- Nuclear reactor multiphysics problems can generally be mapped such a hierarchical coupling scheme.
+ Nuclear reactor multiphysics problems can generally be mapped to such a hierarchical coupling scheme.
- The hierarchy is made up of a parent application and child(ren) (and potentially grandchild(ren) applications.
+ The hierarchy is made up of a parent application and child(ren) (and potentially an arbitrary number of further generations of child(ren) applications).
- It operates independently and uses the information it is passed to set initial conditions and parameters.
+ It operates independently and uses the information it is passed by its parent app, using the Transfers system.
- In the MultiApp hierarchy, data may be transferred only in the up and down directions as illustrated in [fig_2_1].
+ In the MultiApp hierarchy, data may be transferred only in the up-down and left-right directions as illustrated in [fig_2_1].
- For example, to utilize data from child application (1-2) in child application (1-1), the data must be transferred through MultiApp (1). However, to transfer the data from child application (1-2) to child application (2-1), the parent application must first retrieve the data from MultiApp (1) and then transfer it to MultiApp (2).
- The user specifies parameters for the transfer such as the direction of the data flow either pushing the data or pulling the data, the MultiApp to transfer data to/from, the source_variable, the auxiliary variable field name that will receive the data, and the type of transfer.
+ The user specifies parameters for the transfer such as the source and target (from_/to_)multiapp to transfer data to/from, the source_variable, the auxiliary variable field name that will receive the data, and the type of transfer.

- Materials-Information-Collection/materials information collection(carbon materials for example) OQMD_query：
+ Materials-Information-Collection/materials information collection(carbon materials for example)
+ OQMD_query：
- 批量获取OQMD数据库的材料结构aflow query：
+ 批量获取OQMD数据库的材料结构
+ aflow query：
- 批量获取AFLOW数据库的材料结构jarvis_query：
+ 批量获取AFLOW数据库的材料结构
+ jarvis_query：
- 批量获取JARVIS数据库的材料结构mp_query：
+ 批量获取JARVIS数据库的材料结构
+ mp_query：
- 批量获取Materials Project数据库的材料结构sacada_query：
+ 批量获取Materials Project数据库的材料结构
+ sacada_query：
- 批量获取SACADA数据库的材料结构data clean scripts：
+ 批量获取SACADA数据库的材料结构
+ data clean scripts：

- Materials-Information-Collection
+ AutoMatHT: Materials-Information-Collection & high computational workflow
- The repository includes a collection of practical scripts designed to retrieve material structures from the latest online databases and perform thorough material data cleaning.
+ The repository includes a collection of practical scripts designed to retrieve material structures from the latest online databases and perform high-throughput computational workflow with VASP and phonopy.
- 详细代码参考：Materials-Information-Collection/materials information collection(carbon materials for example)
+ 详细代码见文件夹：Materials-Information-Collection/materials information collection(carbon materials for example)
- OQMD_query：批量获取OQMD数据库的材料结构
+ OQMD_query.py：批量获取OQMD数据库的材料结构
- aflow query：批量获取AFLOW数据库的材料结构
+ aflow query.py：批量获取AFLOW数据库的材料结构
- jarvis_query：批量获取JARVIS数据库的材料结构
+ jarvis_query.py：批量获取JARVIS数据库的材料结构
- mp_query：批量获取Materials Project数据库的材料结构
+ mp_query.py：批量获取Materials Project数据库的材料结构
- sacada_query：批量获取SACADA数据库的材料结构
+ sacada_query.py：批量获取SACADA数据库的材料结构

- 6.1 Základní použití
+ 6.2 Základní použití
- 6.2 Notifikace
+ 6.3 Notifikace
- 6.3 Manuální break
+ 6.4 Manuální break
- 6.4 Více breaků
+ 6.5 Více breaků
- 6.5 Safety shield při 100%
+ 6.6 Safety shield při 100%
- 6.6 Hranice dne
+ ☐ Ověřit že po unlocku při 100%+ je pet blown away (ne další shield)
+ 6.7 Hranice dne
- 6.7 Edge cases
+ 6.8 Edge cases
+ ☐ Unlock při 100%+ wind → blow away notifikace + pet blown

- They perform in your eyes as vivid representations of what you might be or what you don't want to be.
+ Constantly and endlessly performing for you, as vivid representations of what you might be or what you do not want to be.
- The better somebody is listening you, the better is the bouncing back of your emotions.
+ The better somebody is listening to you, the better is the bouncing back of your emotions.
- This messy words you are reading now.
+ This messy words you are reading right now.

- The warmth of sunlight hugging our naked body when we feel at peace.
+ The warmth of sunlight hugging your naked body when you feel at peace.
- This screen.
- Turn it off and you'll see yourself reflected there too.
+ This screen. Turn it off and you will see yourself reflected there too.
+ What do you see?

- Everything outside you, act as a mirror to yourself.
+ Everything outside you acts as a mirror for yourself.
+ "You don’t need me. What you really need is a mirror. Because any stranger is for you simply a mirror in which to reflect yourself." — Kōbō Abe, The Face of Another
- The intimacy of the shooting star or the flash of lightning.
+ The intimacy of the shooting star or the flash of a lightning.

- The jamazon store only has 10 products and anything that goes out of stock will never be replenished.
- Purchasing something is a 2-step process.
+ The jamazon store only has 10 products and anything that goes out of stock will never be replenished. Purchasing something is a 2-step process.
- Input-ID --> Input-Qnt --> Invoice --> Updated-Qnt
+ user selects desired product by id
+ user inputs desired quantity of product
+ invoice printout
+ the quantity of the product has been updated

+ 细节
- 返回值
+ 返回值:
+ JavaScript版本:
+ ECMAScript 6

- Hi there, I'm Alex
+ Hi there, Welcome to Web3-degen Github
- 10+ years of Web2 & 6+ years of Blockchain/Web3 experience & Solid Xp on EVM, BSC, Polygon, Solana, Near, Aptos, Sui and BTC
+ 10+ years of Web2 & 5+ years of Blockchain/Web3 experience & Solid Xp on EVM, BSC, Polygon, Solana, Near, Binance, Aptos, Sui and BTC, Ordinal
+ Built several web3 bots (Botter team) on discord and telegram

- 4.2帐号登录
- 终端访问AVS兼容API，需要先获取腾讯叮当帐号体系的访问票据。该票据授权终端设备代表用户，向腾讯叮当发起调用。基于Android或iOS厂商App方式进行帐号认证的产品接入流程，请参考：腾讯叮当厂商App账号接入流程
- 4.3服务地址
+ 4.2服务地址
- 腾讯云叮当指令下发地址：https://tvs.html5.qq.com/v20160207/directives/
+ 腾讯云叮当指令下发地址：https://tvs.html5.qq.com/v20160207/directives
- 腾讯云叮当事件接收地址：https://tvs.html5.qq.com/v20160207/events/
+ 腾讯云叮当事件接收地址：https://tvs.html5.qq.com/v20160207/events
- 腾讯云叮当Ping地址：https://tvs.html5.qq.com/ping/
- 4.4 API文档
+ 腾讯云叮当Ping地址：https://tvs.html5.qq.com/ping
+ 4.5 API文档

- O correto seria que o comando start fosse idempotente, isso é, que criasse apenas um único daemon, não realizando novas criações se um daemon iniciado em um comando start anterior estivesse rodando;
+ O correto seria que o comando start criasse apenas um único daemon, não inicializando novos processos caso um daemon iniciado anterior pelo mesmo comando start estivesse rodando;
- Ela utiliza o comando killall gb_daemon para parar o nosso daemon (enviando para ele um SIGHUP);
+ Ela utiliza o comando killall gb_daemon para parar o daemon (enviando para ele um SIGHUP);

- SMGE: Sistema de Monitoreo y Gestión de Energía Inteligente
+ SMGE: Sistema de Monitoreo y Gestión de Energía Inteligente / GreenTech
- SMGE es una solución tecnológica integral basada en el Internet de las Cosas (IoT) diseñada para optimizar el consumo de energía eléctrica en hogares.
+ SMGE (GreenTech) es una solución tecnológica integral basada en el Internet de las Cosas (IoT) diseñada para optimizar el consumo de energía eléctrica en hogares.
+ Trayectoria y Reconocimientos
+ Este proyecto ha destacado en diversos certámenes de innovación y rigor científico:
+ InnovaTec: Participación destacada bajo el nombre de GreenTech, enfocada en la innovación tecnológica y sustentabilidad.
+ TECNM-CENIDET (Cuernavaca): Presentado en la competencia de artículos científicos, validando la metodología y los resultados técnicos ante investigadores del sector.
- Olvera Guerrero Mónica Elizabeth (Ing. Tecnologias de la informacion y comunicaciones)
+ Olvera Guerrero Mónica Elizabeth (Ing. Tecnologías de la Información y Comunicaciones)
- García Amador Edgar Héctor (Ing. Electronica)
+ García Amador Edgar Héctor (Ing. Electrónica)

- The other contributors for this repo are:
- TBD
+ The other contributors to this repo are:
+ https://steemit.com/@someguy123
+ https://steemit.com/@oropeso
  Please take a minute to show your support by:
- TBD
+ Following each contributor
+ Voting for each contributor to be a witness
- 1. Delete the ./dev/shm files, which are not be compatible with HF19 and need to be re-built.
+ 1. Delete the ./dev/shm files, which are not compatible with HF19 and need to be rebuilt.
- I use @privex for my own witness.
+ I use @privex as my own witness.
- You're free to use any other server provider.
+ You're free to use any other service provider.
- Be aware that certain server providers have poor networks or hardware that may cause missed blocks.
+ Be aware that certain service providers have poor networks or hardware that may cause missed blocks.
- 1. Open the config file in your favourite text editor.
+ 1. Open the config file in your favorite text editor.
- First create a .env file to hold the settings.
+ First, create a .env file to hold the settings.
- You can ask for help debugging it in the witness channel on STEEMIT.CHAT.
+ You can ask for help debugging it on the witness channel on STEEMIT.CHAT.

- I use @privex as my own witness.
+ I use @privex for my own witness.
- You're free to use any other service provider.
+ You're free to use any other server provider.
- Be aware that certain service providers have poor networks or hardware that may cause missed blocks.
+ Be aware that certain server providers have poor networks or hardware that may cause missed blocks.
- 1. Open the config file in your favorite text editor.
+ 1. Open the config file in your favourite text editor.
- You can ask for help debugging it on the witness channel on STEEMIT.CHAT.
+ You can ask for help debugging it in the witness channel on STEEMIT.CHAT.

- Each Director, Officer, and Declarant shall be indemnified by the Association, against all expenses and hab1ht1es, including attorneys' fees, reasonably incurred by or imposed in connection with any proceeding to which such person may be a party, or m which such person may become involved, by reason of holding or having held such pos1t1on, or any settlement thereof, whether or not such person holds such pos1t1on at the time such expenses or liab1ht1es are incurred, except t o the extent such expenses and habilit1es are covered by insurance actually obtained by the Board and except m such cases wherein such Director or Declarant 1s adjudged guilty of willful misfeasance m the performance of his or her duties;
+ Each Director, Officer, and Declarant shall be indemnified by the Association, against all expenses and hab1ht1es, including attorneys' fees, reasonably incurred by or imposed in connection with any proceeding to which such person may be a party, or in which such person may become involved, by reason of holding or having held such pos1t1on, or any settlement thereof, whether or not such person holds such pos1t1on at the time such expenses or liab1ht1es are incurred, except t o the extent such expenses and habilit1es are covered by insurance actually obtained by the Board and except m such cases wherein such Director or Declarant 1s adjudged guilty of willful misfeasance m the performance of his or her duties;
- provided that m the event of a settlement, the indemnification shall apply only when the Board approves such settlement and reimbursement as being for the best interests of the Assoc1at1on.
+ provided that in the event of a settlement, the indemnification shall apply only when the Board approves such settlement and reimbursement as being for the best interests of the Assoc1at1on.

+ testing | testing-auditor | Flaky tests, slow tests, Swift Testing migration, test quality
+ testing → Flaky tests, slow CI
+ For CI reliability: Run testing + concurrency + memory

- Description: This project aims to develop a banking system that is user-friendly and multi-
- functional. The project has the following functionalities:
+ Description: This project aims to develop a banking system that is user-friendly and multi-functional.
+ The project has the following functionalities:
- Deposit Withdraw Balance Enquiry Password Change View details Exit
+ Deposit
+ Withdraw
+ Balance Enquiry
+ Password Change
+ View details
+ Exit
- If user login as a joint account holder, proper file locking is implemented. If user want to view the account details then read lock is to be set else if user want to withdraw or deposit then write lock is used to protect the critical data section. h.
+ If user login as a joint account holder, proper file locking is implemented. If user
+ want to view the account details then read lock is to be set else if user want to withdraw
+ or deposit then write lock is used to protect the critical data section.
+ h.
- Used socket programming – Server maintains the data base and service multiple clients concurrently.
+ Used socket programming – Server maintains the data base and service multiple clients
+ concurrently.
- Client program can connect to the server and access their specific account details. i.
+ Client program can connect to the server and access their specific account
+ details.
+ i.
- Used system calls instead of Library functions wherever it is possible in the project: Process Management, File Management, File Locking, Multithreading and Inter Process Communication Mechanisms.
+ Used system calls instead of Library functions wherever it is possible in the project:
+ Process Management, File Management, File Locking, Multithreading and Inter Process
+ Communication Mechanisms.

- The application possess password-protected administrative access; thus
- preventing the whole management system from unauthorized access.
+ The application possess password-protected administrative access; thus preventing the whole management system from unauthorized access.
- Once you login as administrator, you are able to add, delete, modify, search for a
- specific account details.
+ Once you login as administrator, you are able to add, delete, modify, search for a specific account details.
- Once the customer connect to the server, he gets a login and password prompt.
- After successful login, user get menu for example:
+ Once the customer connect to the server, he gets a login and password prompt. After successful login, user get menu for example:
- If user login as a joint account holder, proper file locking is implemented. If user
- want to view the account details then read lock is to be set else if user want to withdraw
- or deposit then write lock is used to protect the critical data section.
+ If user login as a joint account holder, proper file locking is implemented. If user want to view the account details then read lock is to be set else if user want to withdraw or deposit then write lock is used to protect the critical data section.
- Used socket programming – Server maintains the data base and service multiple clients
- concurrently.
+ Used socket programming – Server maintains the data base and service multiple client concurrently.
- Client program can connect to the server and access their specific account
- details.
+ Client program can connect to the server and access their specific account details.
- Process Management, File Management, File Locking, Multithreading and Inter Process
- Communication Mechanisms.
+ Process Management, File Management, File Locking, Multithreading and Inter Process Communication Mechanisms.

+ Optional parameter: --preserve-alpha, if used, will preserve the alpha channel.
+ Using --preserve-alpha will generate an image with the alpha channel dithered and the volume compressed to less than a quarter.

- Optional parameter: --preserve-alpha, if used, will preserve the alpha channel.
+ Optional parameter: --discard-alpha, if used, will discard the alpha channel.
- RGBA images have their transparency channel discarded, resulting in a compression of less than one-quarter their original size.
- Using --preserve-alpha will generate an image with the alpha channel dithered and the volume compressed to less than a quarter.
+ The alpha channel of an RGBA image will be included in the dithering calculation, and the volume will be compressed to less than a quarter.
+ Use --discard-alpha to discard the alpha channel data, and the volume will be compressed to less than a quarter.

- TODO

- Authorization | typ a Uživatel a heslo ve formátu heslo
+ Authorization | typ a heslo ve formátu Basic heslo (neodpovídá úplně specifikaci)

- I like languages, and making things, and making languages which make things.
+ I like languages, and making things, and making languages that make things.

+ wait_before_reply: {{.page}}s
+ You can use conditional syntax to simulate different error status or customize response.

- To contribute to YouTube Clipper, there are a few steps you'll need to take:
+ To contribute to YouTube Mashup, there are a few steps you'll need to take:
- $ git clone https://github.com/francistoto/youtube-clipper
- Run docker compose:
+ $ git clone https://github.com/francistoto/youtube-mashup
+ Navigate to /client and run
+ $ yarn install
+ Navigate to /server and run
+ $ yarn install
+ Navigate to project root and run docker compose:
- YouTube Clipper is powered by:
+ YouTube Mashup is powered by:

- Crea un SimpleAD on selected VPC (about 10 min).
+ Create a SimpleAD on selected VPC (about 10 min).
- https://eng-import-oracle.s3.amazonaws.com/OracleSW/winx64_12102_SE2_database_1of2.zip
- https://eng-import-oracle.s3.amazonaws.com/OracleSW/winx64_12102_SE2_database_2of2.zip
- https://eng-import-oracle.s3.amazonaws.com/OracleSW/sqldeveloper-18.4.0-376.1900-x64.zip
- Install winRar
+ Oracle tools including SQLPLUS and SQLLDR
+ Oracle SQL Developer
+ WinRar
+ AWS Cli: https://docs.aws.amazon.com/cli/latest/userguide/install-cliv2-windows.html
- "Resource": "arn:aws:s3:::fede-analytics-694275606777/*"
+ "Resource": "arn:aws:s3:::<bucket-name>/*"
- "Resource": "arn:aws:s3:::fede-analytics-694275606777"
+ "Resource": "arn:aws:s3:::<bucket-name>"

**PROBLEM**
Return each line from the data where the string "slow" can be found.

**ANSWER FOR THE TASK**
+ testing | testing-auditor | Flaky tests, slow tests, Swift Testing migration, test quality
+ testing → Flaky tests, slow CI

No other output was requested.